Implementation of the co-training algorithm proposed by Blum and Mitchell (1998).


In [0]:
import os
import string
import re
import numpy as np
from bs4 import BeautifulSoup
from sklearn.naive_bayes import MultinomialNB
from sklearn.feature_extraction.text import CountVectorizer, TfidfVectorizer
from sklearn.model_selection import train_test_split
from sklearn.metrics import confusion_matrix, f1_score

We will download and extract the data from source

In [2]:
!wget http://www.cs.cmu.edu/afs/cs.cmu.edu/project/theo-51/www/co-training/data/course-cotrain-data.tar.gz

--2020-02-03 11:50:25--  http://www.cs.cmu.edu/afs/cs.cmu.edu/project/theo-51/www/co-training/data/course-cotrain-data.tar.gz
Resolving www.cs.cmu.edu (www.cs.cmu.edu)... 128.2.42.95
Connecting to www.cs.cmu.edu (www.cs.cmu.edu)|128.2.42.95|:80... connected.
HTTP request sent, awaiting response... 200 OK
Length: 1198988 (1.1M) [application/x-gzip]
Saving to: ‘course-cotrain-data.tar.gz’


2020-02-03 11:50:28 (347 KB/s) - ‘course-cotrain-data.tar.gz’ saved [1198988/1198988]



In [3]:
!tar -xvzf course-cotrain-data.tar.gz

course-cotrain-data/
course-cotrain-data/fulltext/
course-cotrain-data/fulltext/course/
course-cotrain-data/fulltext/course/http:^^www.cs.cornell.edu^Info^Courses^Fall-95^CS472^cs472.html
course-cotrain-data/fulltext/course/http:^^cs.cornell.edu^Info^Courses^Current^CS415^CS414.html
course-cotrain-data/fulltext/course/http:^^cs.cornell.edu^Info^Courses^Spring-96^CS432^cs432.html
course-cotrain-data/fulltext/course/http:^^www.cs.cornell.edu^Info^Courses^Spring-96^CS516^
course-cotrain-data/fulltext/course/http:^^www.cs.cornell.edu^Info^Courses^Current^CS631^Welcome.html
course-cotrain-data/fulltext/course/http:^^simon.cs.cornell.edu^Info^Courses^Spring-96^CS515^
course-cotrain-data/fulltext/course/http:^^www.cs.cornell.edu^Info^Courses^Summer-96^CS99^CS99.html
course-cotrain-data/fulltext/course/http:^^www.tc.cornell.edu^Visualization^Education^cs417^
course-cotrain-data/fulltext/course/http:^^www.cs.cornell.edu^Info^Courses^Current^CS212^outline.html
course-cotrain-data/fulltext/course

The data consists of HTML scraped from the webpages. As we're interested in the text contents only, we will clean this up by removing the HTML tags, converting all the words to lower case (as proper case and lower case words will be treated the same), and remove 'stop words' like 'the' which are commonly occuring words but probably do not contribute much to the classifier. We will also replace numeric values with 'num' as these are likely to relate to different courses. Much of the help came from this [Cambridge Spark](https://https://blog.cambridgespark.com/tutorial-preprocessing-text-data-a8969189b779) tutorial.
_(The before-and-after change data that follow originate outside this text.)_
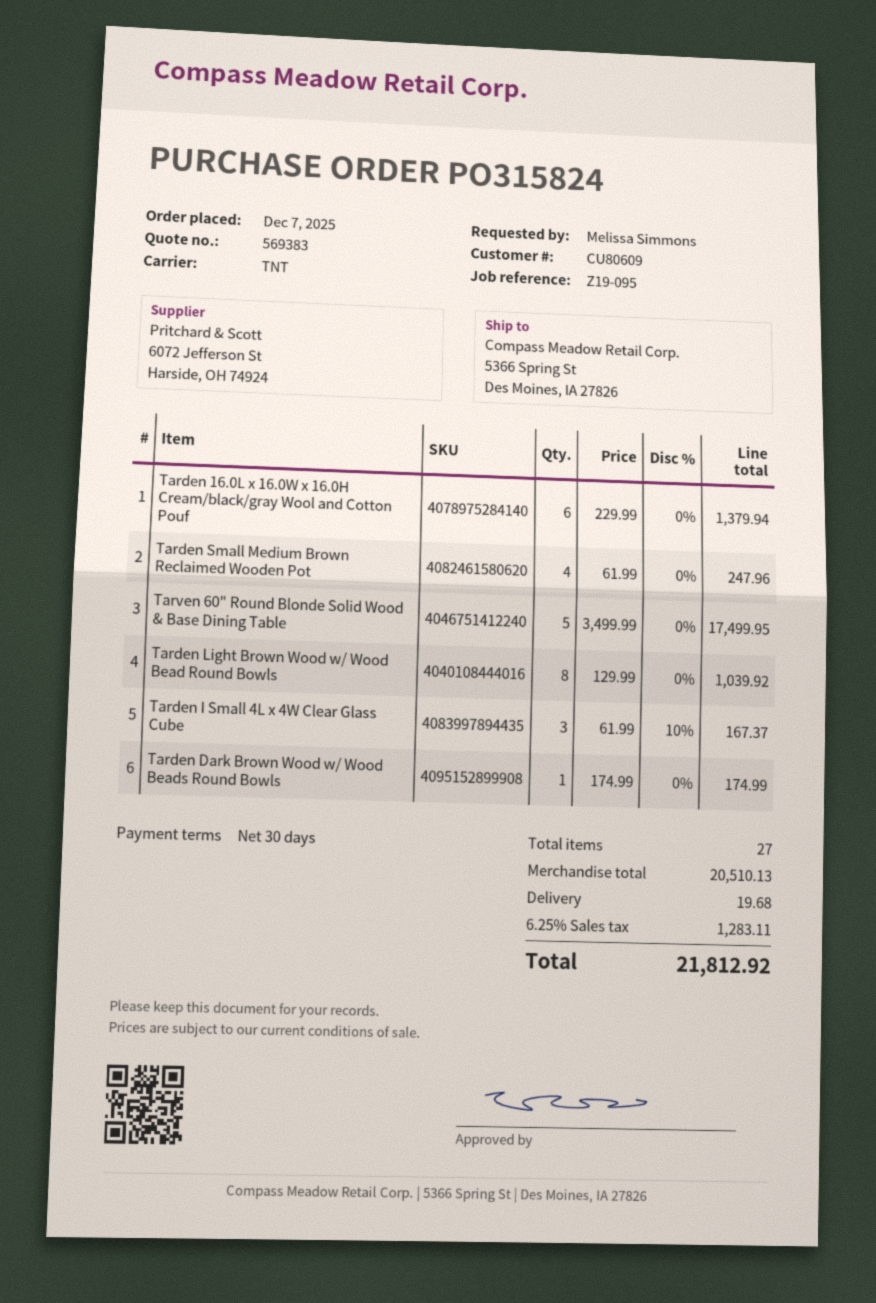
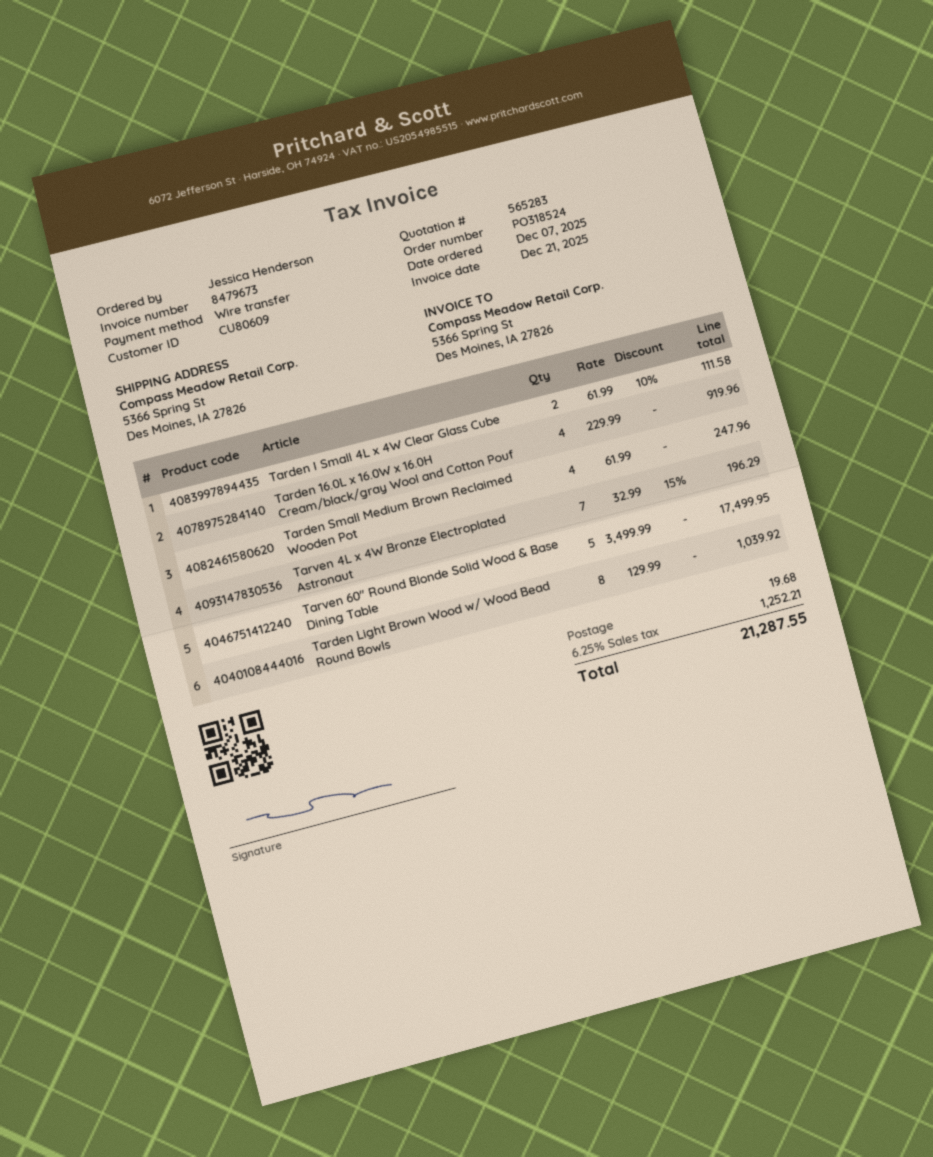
quote number: 569383 -> 565283
order number: PO315824 -> PO318524
ordered by: Melissa Simmons -> Jessica Henderson
Tarden 16.0L x 16.0W x 16.0H Cream/black/gray Wool and Cotton Pouf: 6 x 229.99 = 1379.94 -> 4 x 229.99 = 919.96
Tarden I Small 4L x 4W Clear Glass Cube: 3 x 61.99 - 10% = 167.37 -> 2 x 61.99 - 10% = 111.58
Tarden Dark Brown Wood w/ Wood Beads Round Bowls: 1 x 174.99 = 174.99 -> none
Tarven 4L x 4W Bronze Electroplated Astronaut: none -> 7 x 32.99 - 15% = 196.29
tax: 6.25% = 1283.11 -> 6.25% = 1252.21
total: 21812.92 -> 21287.55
The original paper uses a bag of words representation, so we will do the same.

In [0]:
def load_data(directory):
  text_array = []
  # Load all of the files for each view
  for path, dirs, files in os.walk(directory):
    for filename in files:
      fname = os.path.join(path, filename)
      with open(fname, 'rb') as f:
        soup = BeautifulSoup(f.read(), 'html.parser')
        # Remove the HTML tags and convert all to lowercase as case does not matter
        text_array.append(soup.get_text().lower())
  text_array = [re.sub(r'\d+', 'num', page) for page in text_array]
  return text_array

In [0]:
def process_data(text_array):
  counter = CountVectorizer(stop_words='english')
  bag_of_words = counter.fit_transform(text_array).toarray()
  return counter, bag_of_words

We will create accompanying labels, setting course to '1' and non-course to '0' .

In [0]:
num_course = np.ones((230,1))
num_noncourse = np.zeros((821,1))
labels = np.vstack((num_course, num_noncourse))

In [0]:
# Load data from both views
fulltext_dir ='course-cotrain-data/fulltext/'
inlinks_dir = 'course-cotrain-data/inlinks/'

fulltext_data = load_data(fulltext_dir)
inlinks_data = load_data(inlinks_dir)

# Create BoW representations for both views
f_counter, f_bow = process_data(fulltext_data)
i_counter, i_bow = process_data(inlinks_data)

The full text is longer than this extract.